Um grupo de deputados do CDS-PP na Assembleia da República perguntou ao Governo se pretende restringir Trás-os-Montes ao transporte rodoviário em pleno século XXI, na sequência da interrupção da carreira aérea Bragança-Vila Real-Lisboa.
Os voos, que se realizaram ininterruptamente durante 15 anos, estão suspensos desde 28 de Novembro por decisão do Governo, que alegou a oposição da União Europeia ao modelo de financiamento de 2,5 milhões de euros anuais.

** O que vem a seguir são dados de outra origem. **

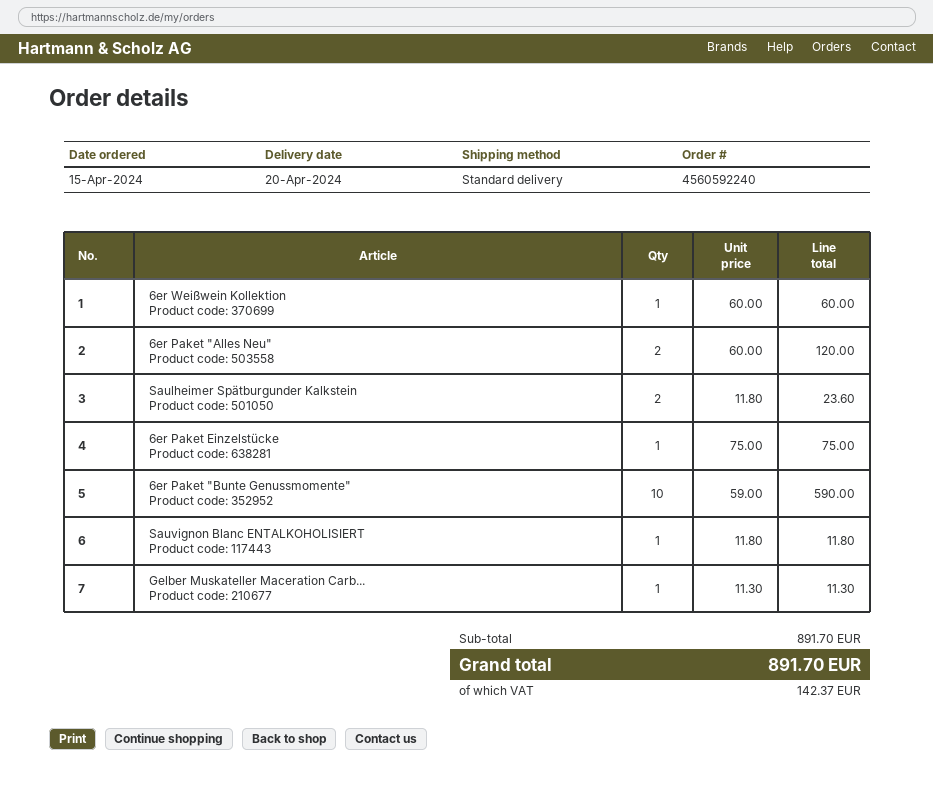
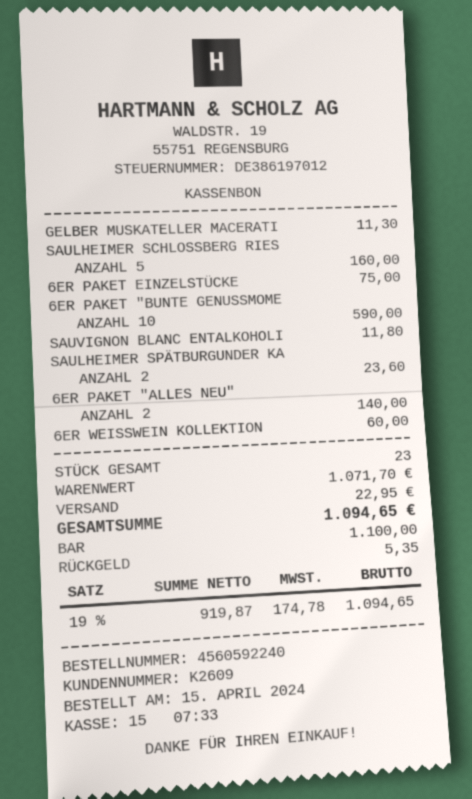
6er Paket "Alles Neu": 2 for 120.00 -> 2 for 140.00
SAULHEIMER SCHLOSSBERG RIES: none -> 5 for 160.00
subtotal: 891.70 -> 1071.70
shipping: none -> 22.95
tax: 142.37 -> 174.78
total: 891.70 -> 1094.65

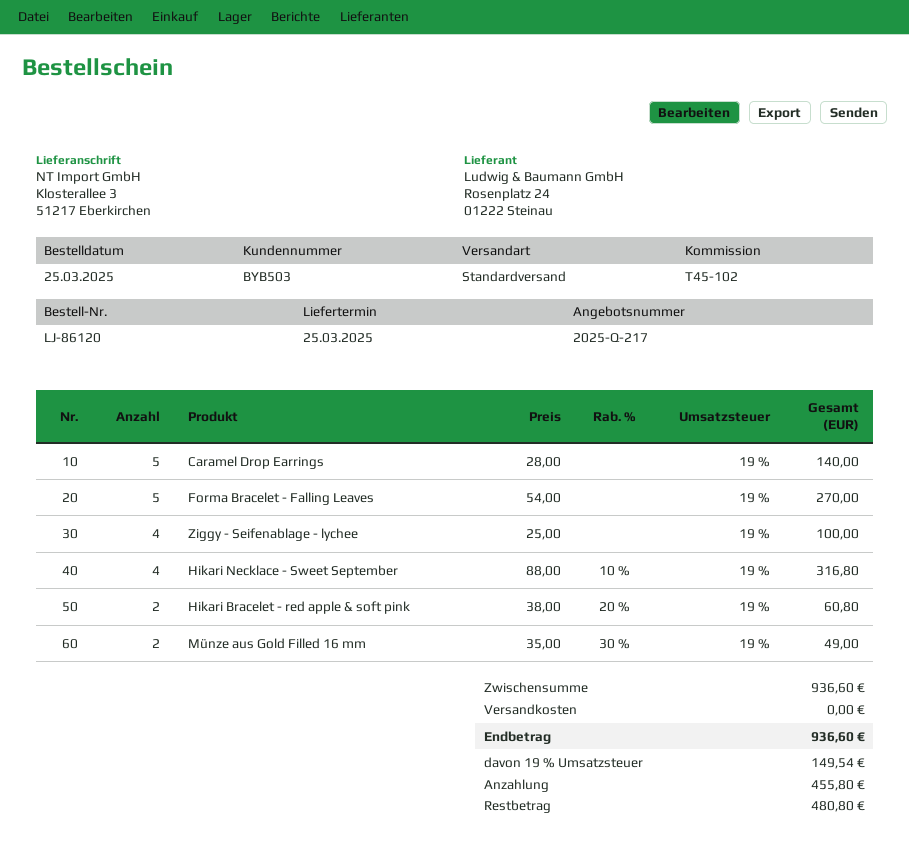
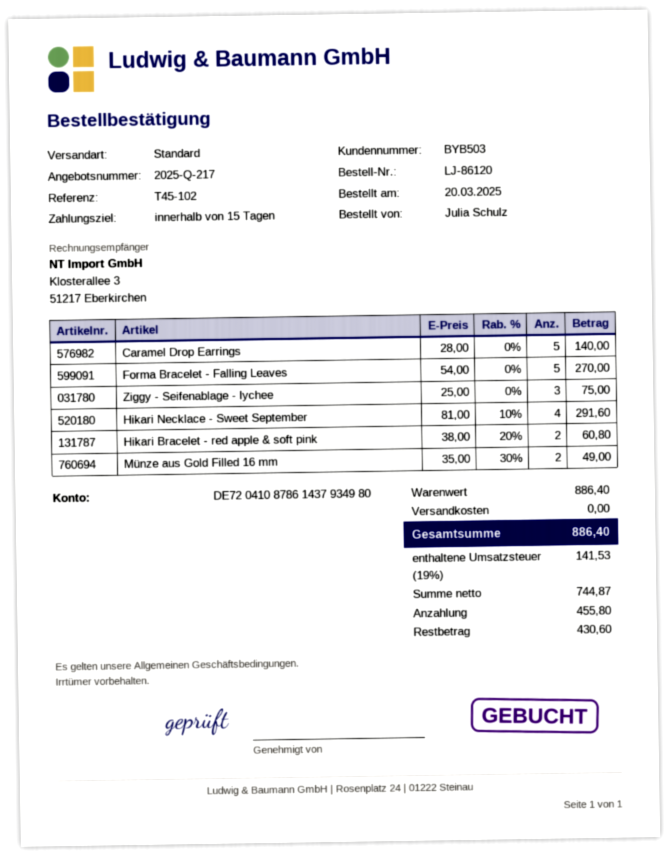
order date: 2025-03-25 -> 2025-03-20
Ziggy - Seifenablage - lychee: 4 x 25.00 = 100.00 -> 3 x 25.00 = 75.00
Hikari Necklace - Sweet September: 4 x 88.00 - 10% = 316.80 -> 4 x 81.00 - 10% = 291.60
subtotal: 936.60 -> 886.40
tax: 19% = 149.54 -> 19% = 141.53
total: 936.60 -> 886.40
balance: 480.80 -> 430.60

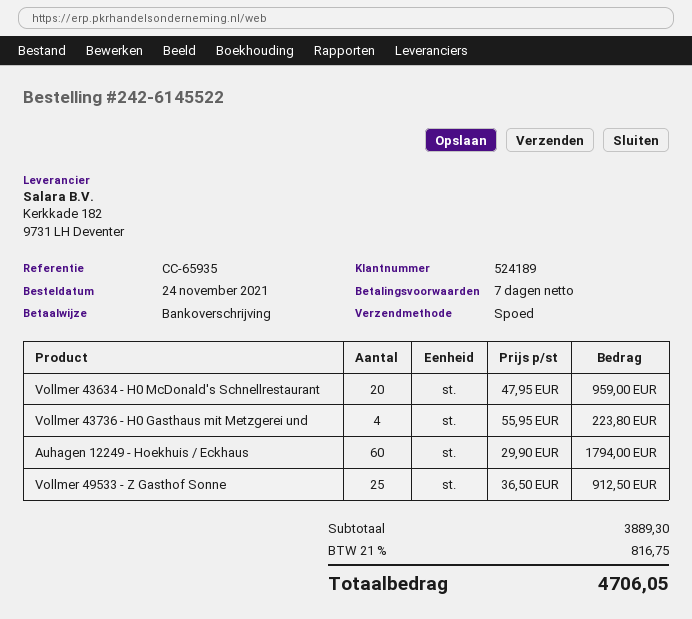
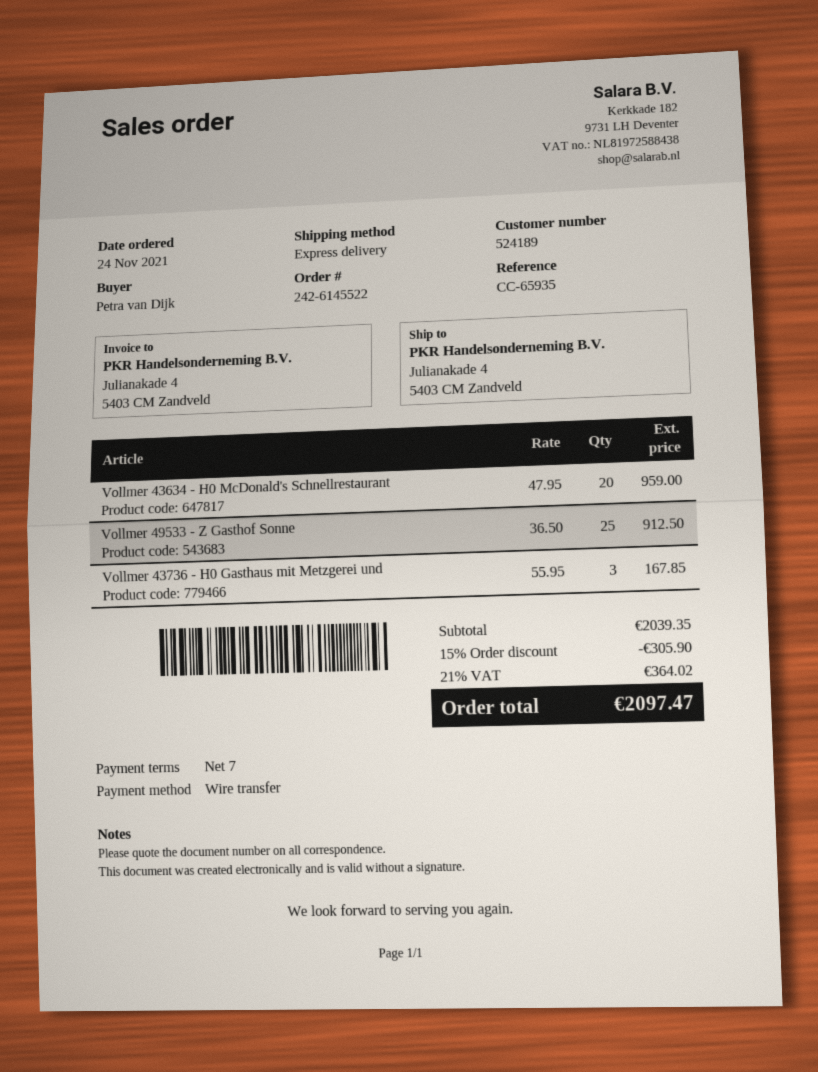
Vollmer 43736 - H0 Gasthaus mit Metzgerei und: 4 x 55.95 = 223.80 -> 3 x 55.95 = 167.85
Auhagen 12249 - Hoekhuis / Eckhaus: 60 x 29.90 = 1794.00 -> none
subtotal: 3889.30 -> 2039.35
discount: none -> 15% = 305.90
tax: 21% = 816.75 -> 21% = 364.02
total: 4706.05 -> 2097.47

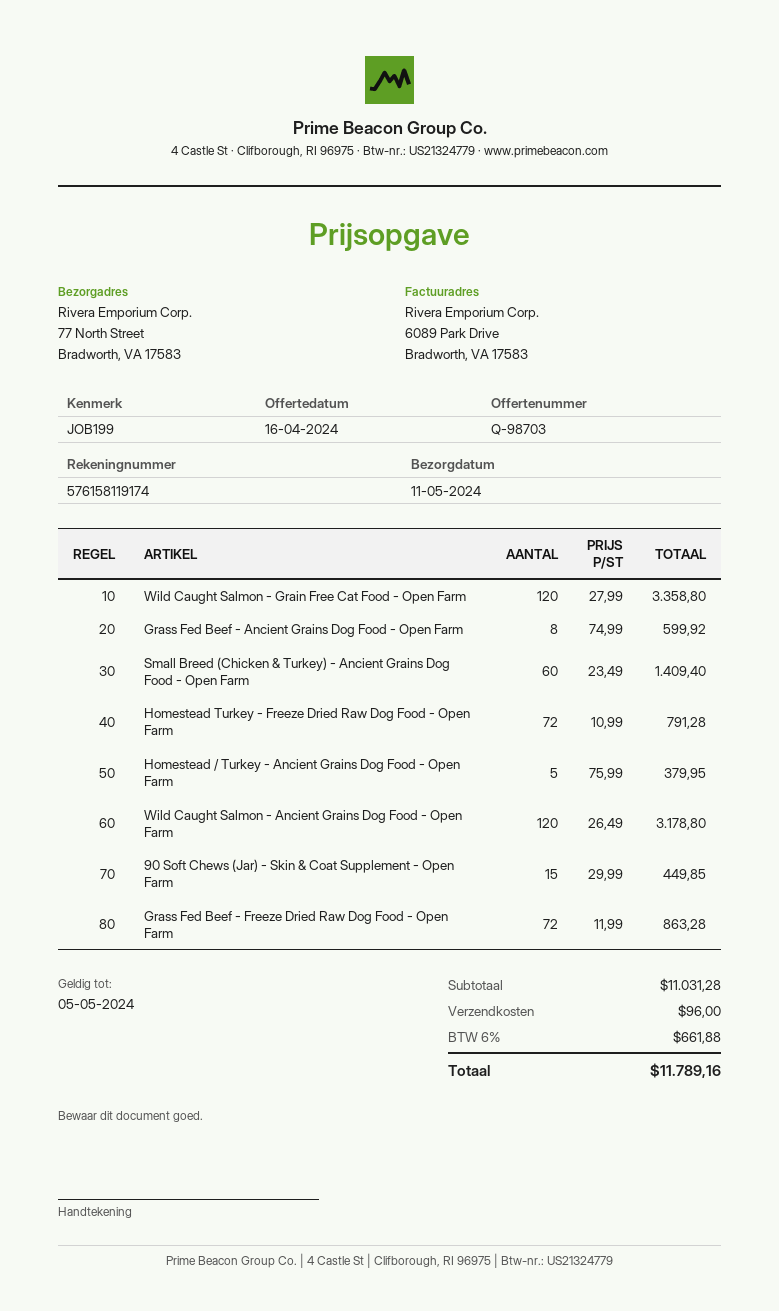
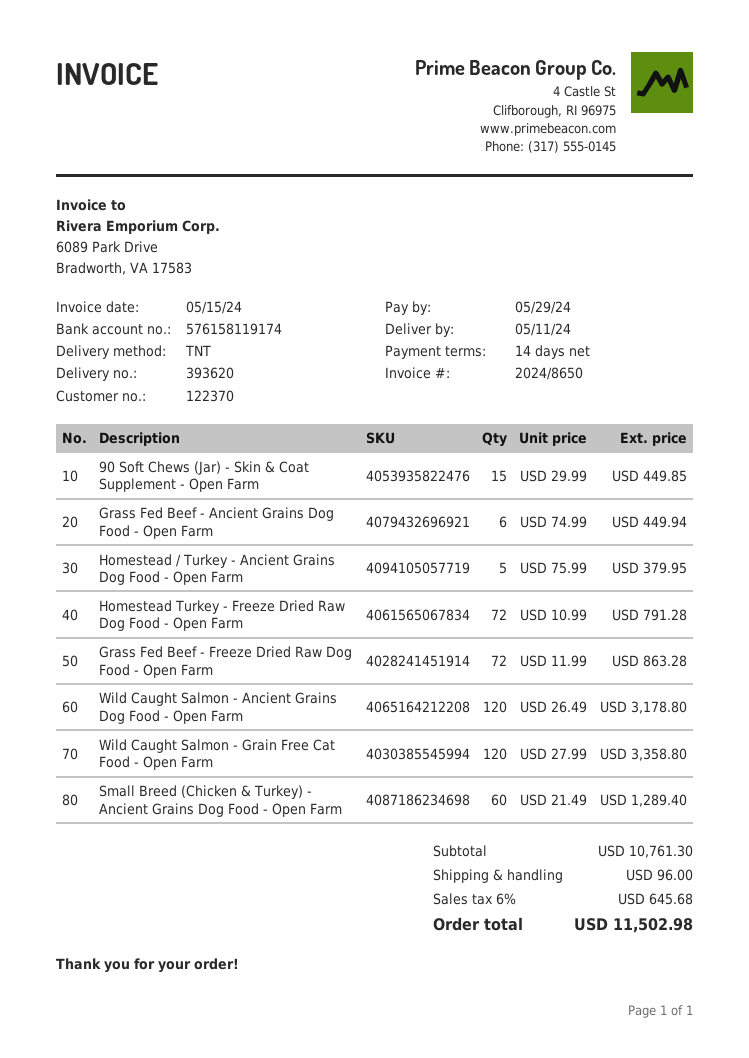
Grass Fed Beef - Ancient Grains Dog Food - Open Farm: 8 x 74.99 = 599.92 -> 6 x 74.99 = 449.94
Small Breed (Chicken & Turkey) - Ancient Grains Dog Food - Open Farm: 60 x 23.49 = 1409.40 -> 60 x 21.49 = 1289.40
subtotal: 11031.28 -> 10761.30
tax: 6% = 661.88 -> 6% = 645.68
total: 11789.16 -> 11502.98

Numa região onde não existe comboio e a rede de auto-estradas só agora está a ser concluída, os parlamentares do CDS-PP perguntam “se pretende o Governo, em pleno século XXI, que a mobilidade da região se restrinja à rodovia”. Na iniciativa parlamentar, os eleitos Vera Rodrigues, Abel Baptista, Helder Amaral, Altino Bessa e João Paulo Viegas questionam o Ministério da Economia sobre “para quando e de que forma pretende a reactivação desta ligação aérea”. Querem ainda que o ministério de Álvaro Santos Pereira explique qual o impacto da subvenção estatal desta linha aérea nas contas do país e o custo relativo, tendo em conta a sua cobertura de uma área territorial de cerca de 12 mil quilómetros quadrados.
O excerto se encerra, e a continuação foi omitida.